Exercise brief:
If the records below hold pictures, omit them, and print exactly the lines from the first line through the line containing "docker-compose up -d", inclusive.

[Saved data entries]
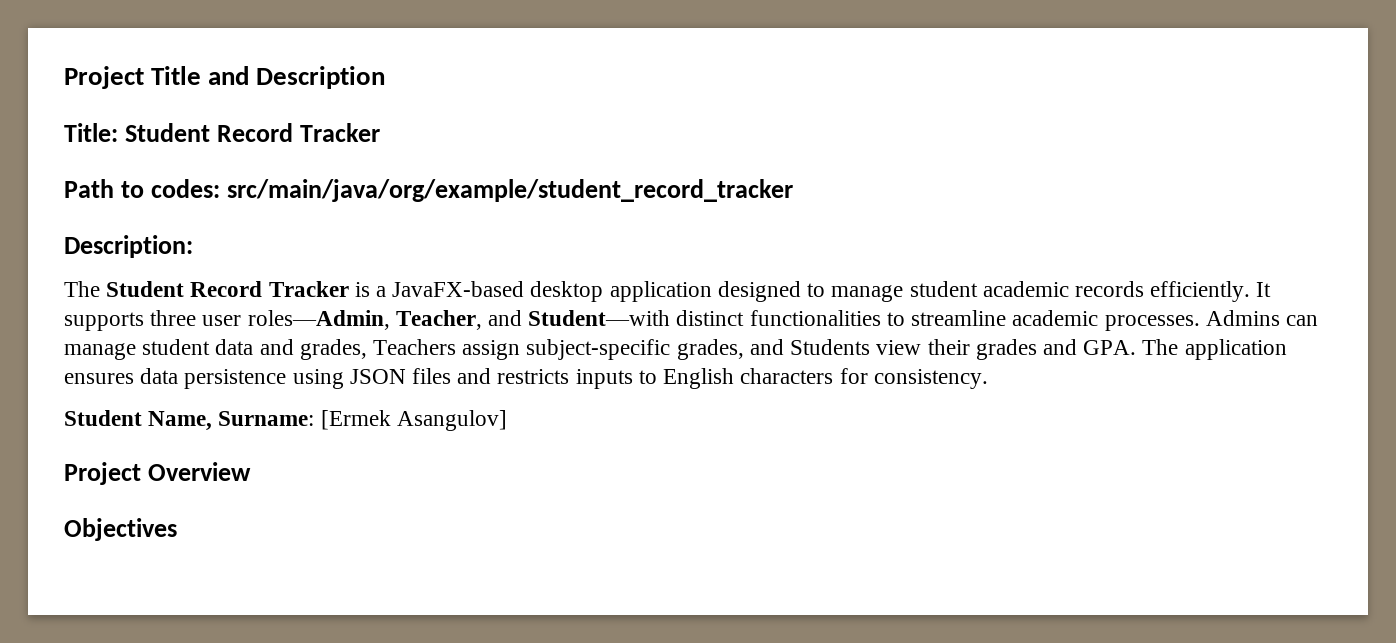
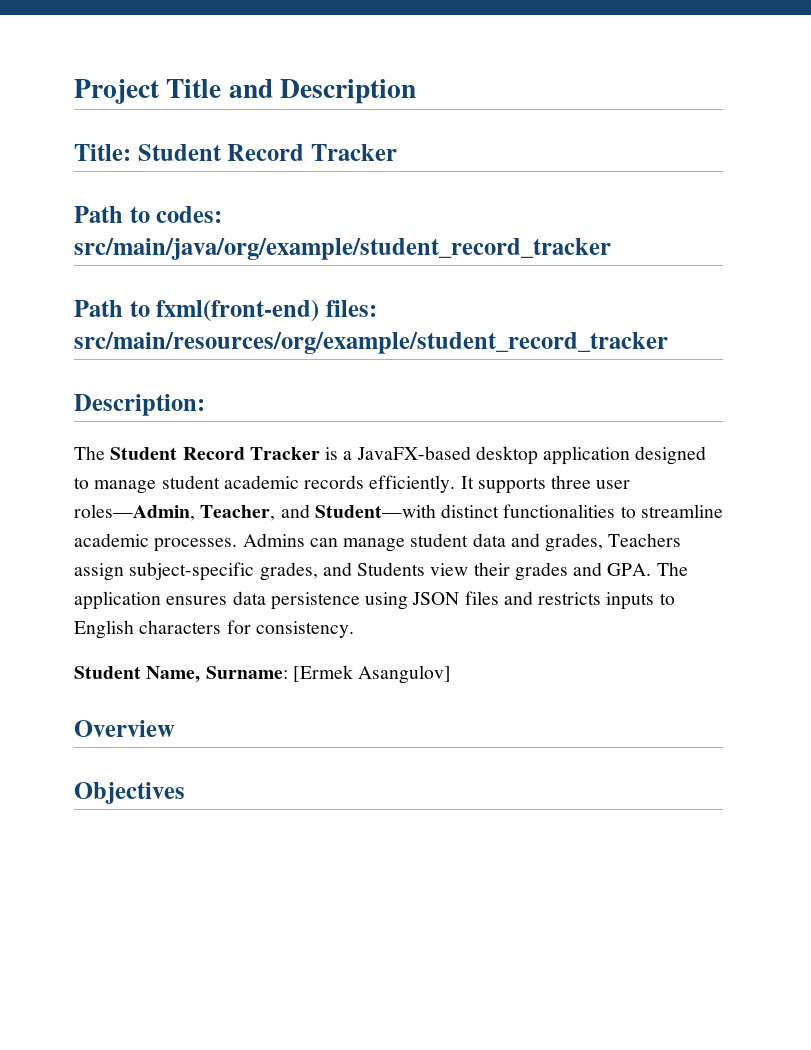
+ Path to fxml(front-end) files: src/main/resources/org/example/student_record_tracker
- Project Overview
+ Overview

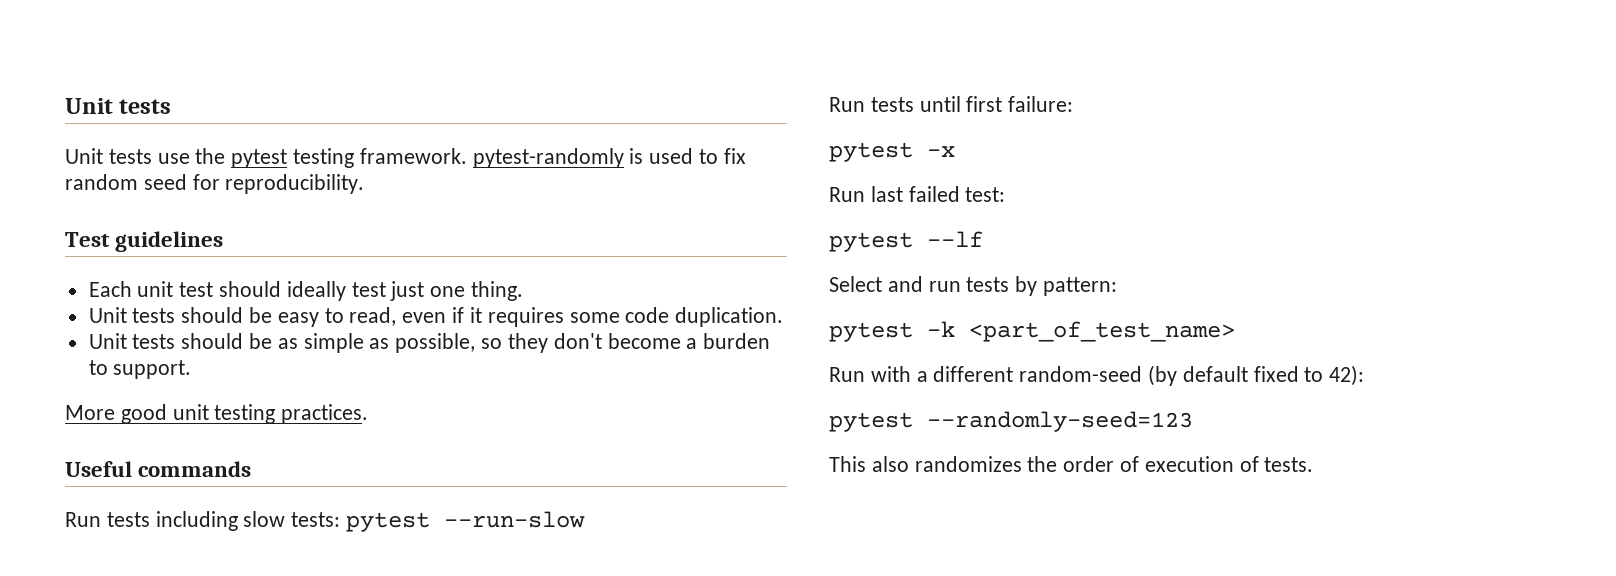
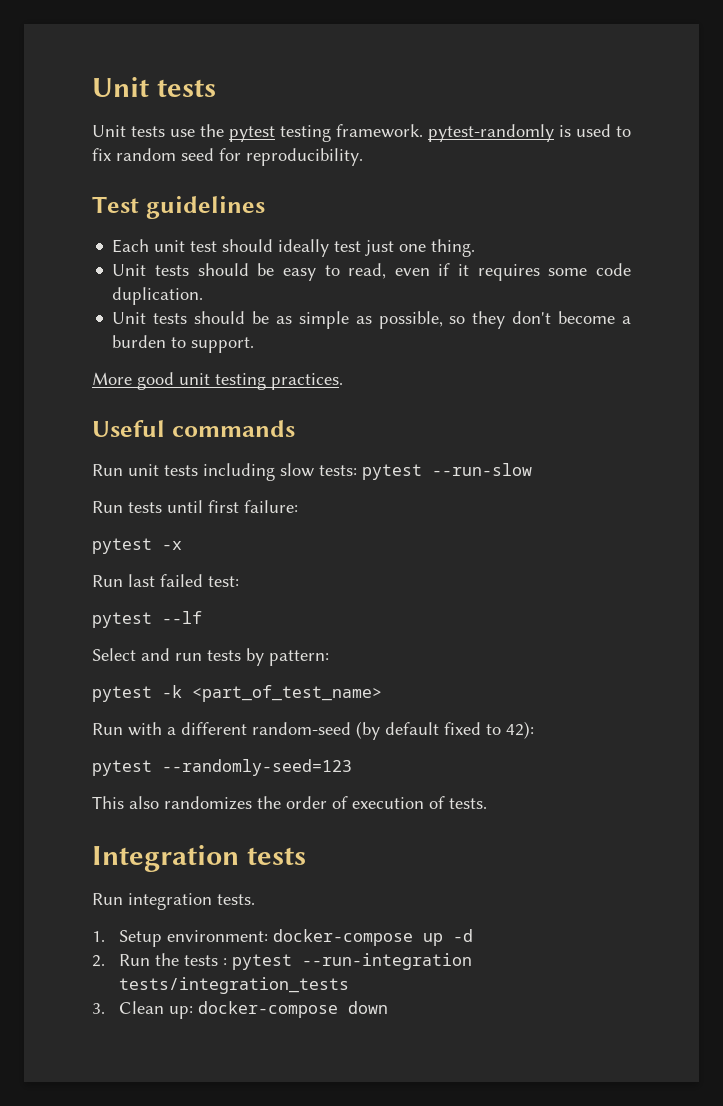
- Run tests including slow tests: pytest --run-slow
+ Run unit tests including slow tests: pytest --run-slow
+ Integration tests
+ Run integration tests.
+ 1. Setup environment: docker-compose up -d
+ 2. Run the tests : pytest --run-integration tests/integration_tests
+ 3. Clean up: docker-compose down

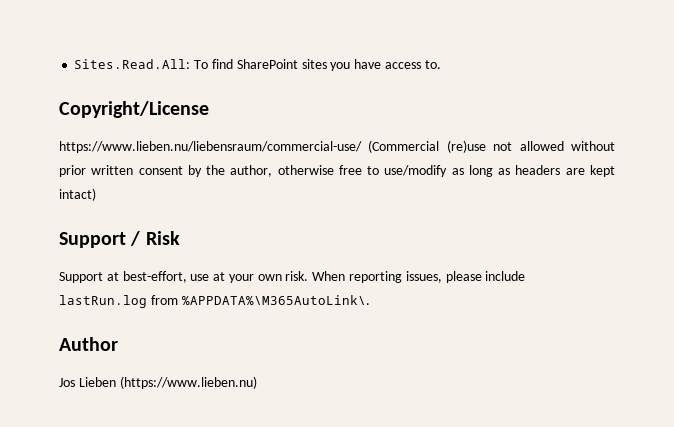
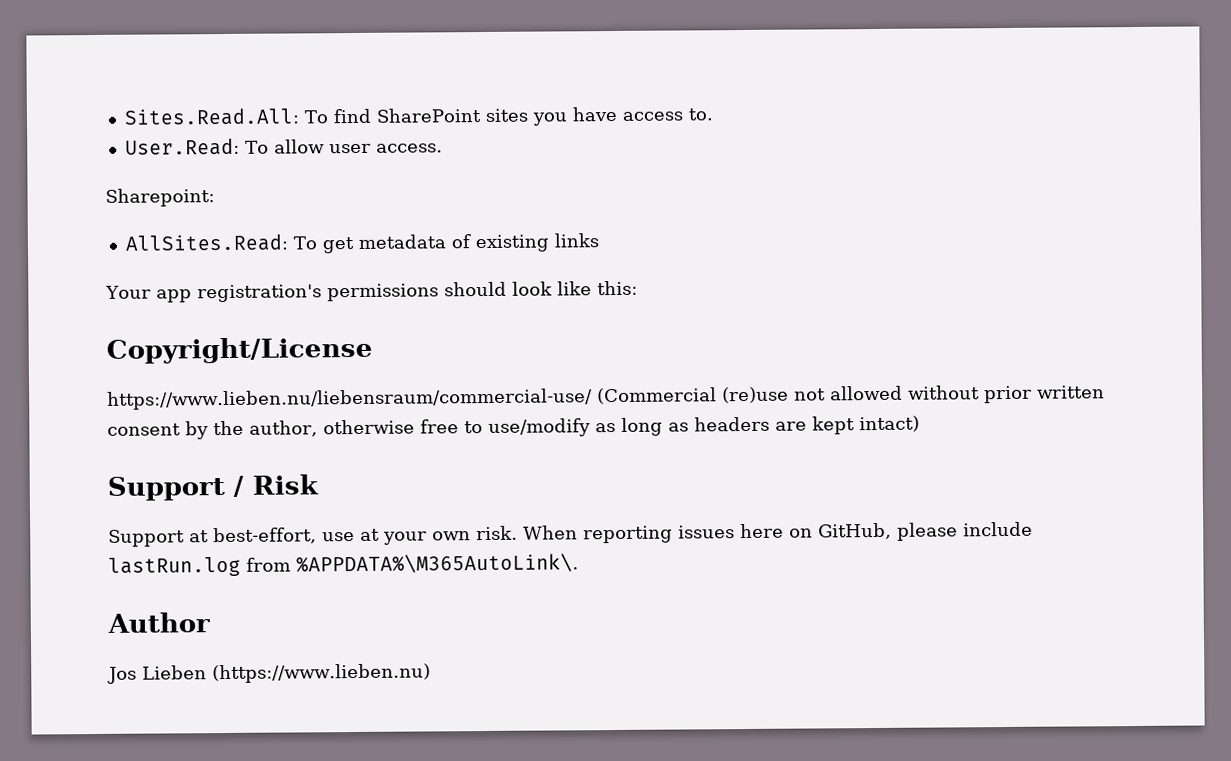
+ User.Read: To allow user access.
+ Sharepoint:
+ AllSites.Read: To get metadata of existing links
+ Your app registration's permissions should look like this:
- When reporting issues, please include lastRun.log from %APPDATA%\M365AutoLink\.
+ When reporting issues here on GitHub, please include lastRun.log from %APPDATA%\M365AutoLink\.

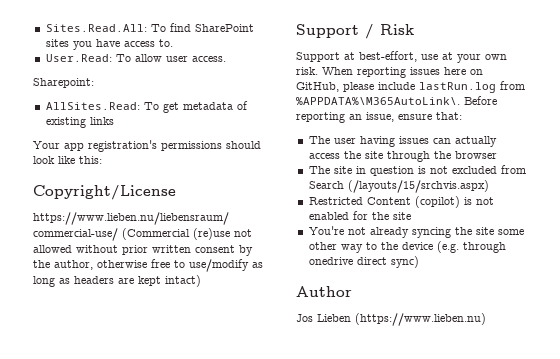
+ Before reporting an issue, ensure that:
+ The user having issues can actually access the site through the browser
+ The site in question is not excluded from Search (/layouts/15/srchvis.aspx)
+ Restricted Content (copilot) is not enabled for the site
+ You're not already syncing the site some other way to the device (e.g. through onedrive direct sync)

Solution to this problem:
+ Path to fxml(front-end) files: src/main/resources/org/example/student_record_tracker
- Project Overview
+ Overview

- Run tests including slow tests: pytest --run-slow
+ Run unit tests including slow tests: pytest --run-slow
+ Integration tests
+ Run integration tests.
+ 1. Setup environment: docker-compose up -d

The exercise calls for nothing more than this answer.